Photo by Nicole Kibert / www.elawgrrl.com

Try to think about the person you were eight years ago. Think about who you were, the things you liked and loved, and all the things that constructed your character eight years ago. Hopefully, you look back on yourself back then and realize how different that person was compared to the person reading this article right now. The human condition is rooted in constant change, and that is what makes everything in life so interesting. How something starts as one entity, but expires as something totally different.

Houston, TX’s O Pioneers!!! are certainly no exception to the idea of “constant change.” Whether it be drummers, bass players, or the sounds etched onto the plethora of seven inches and splits, every aspect of the band has grown and changed right along with the bands founding member, Eric Solomon. Starting as just another folk punk band that probably listened to a little too much Against Me!, over the past eight years O Pioneers!!! have grown into a staple of the DIY punk scene. For just short of a decade, Eric Solomon has constantly crafted and restructured the band to follow his growth as not only a songwriter, but as a human being.
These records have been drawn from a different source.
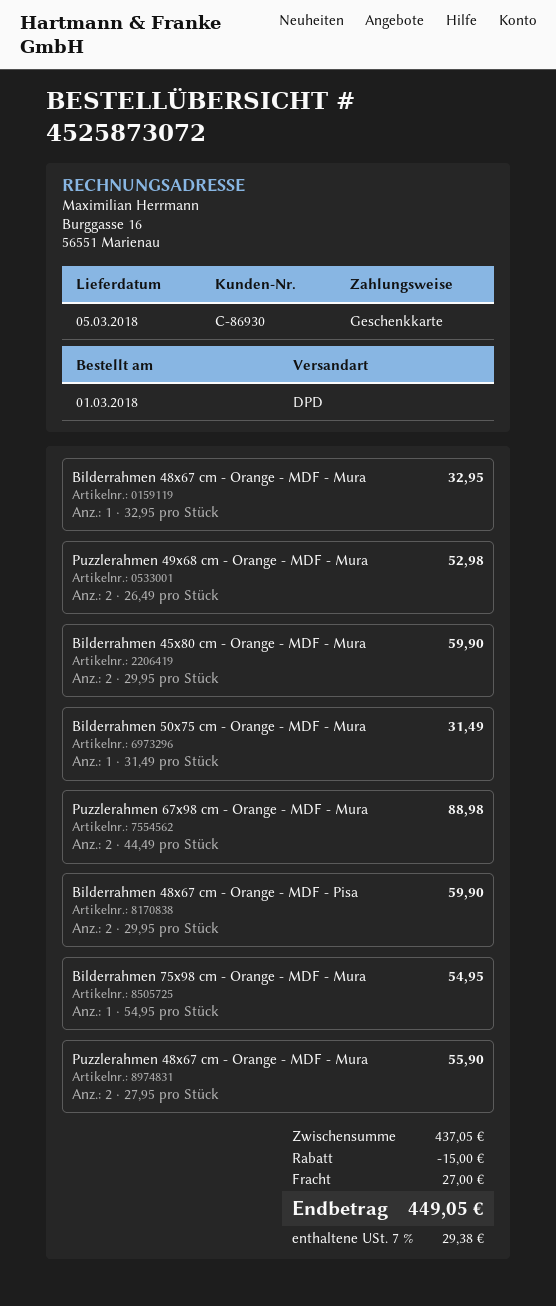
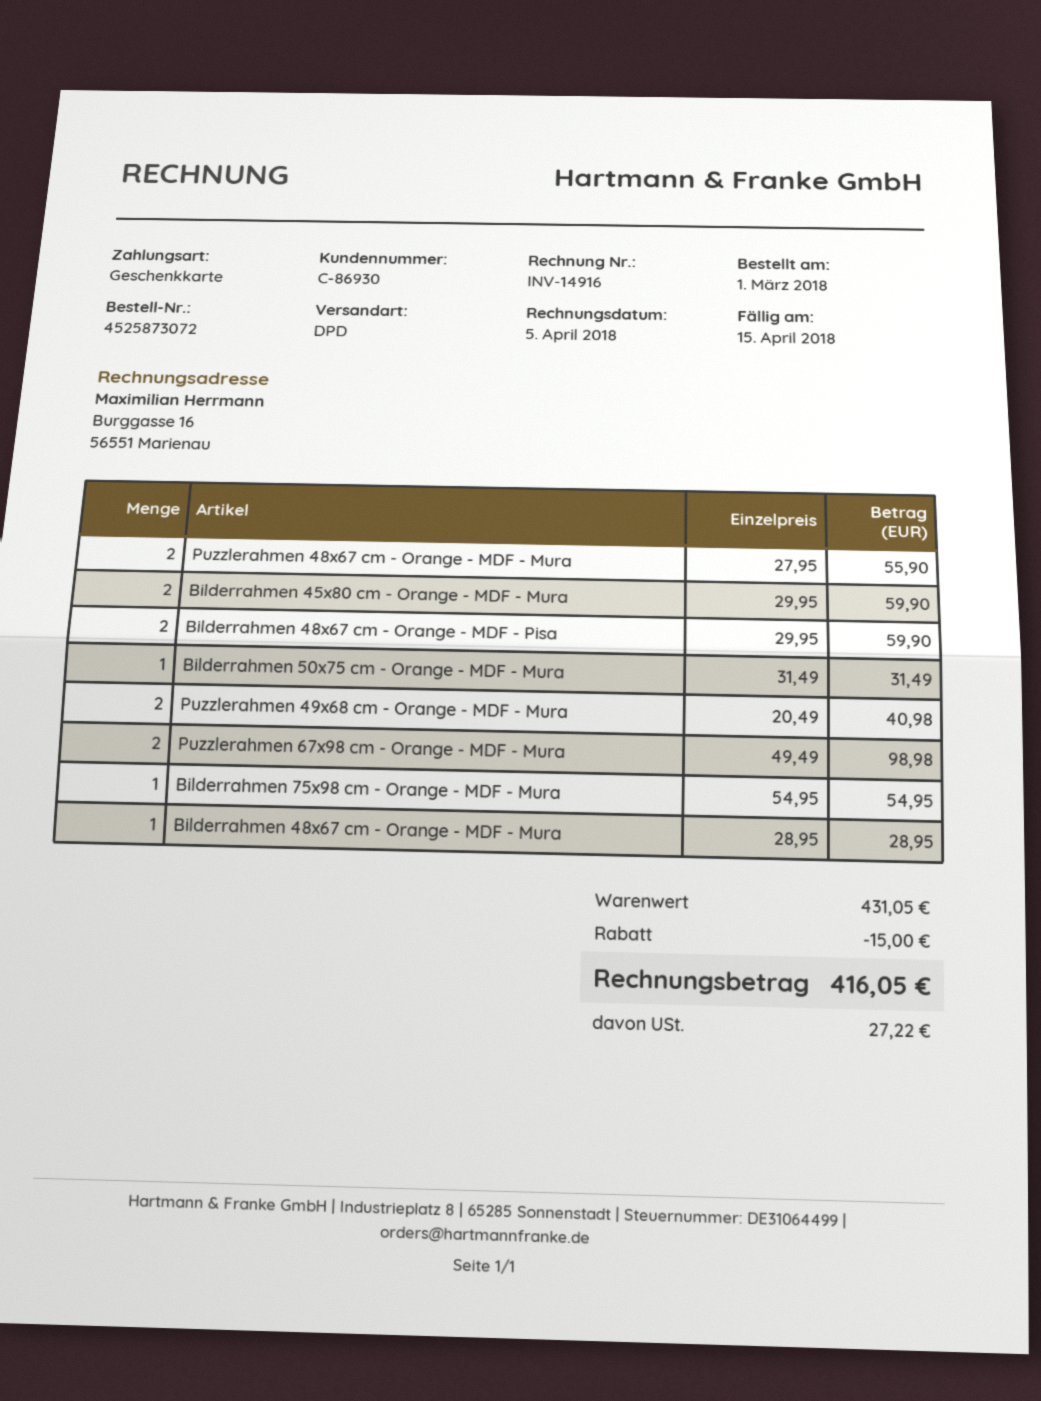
Bilderrahmen 48x67 cm - Orange - MDF - Mura: 1 x 32.95 = 32.95 -> 1 x 28.95 = 28.95
Puzzlerahmen 49x68 cm - Orange - MDF - Mura: 2 x 26.49 = 52.98 -> 2 x 20.49 = 40.98
Puzzlerahmen 67x98 cm - Orange - MDF - Mura: 2 x 44.49 = 88.98 -> 2 x 49.49 = 98.98
subtotal: 437.05 -> 431.05
shipping: 27.00 -> none
tax: 29.38 -> 27.22
total: 449.05 -> 416.05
This winter, O Pioneers!!! will be embarking on their final US tour, before Solomon finally puts the band to rest. I caught up with Eric just after the Fest 10 this year to talk about the life and times of O Pioneers!!!. In a scene where some bands hold on for far too long, releasing the same tired punk record over and over again, O Pioneers!!! leave the scene the right way: on their terms, and something completely different than it started.

Interview by Zac Hobbs

ZH: What is the two minute brief history of O Pioneers!!!? How does a band go from a guy playing guitar with a drummer to one point touring with 3 (or 4?) guitar players, a bass player and two drummers?

ES: I guess I was just driven to do something I deeply cared about. I was 18 and just moved back from living overseas. There was a handful of people (like 3 or 4 people), that were semi-interested in punk music where I was living. So when I came back I was ready to go to shows, ready to be in a band, ready to set up shows, etc… Really it all comes down to me really wanting to be a part of this DIY community that I’d read about everywhere else. Houston is a huge sprawling metropolis, and I was living in a suburb about 30 minutes north of the city when I moved here. There was a tight knit group of kids doing some stuff, but by the time I got into town, they were mostly older, getting out of punk and more into indie or they were just way more DIY then I’d ever be. I didn’t really feel I fit into any of those categories. I knew I wanted to be in a punk band, and a couple months prior I had just heard about Against Me!. I think this was right around the time The Disco Before The Breakdown came out, and I was losing my mind over it. I had tried starting a band with some people in my area but no one really wanted to play in a bad Against Me! or American Steel rip-off band. They all wanted to play stoner metal. So I kind of shelved it for a little bit until I was finally able to convince a co-worker of mine to come over and work on some songs. He came from a rock and roll and rockabilly background, so I think he was a little more comfortable with how we started out, and what we were playing.

Also a very key factor is I was NOT a good musician, I still feel like I’m not.

ZH: We’ve actually argued about this before…I’ve always said every band needs a guitar player, a drummer and a bassist. What made you fight the idea of getting a bass player for so long?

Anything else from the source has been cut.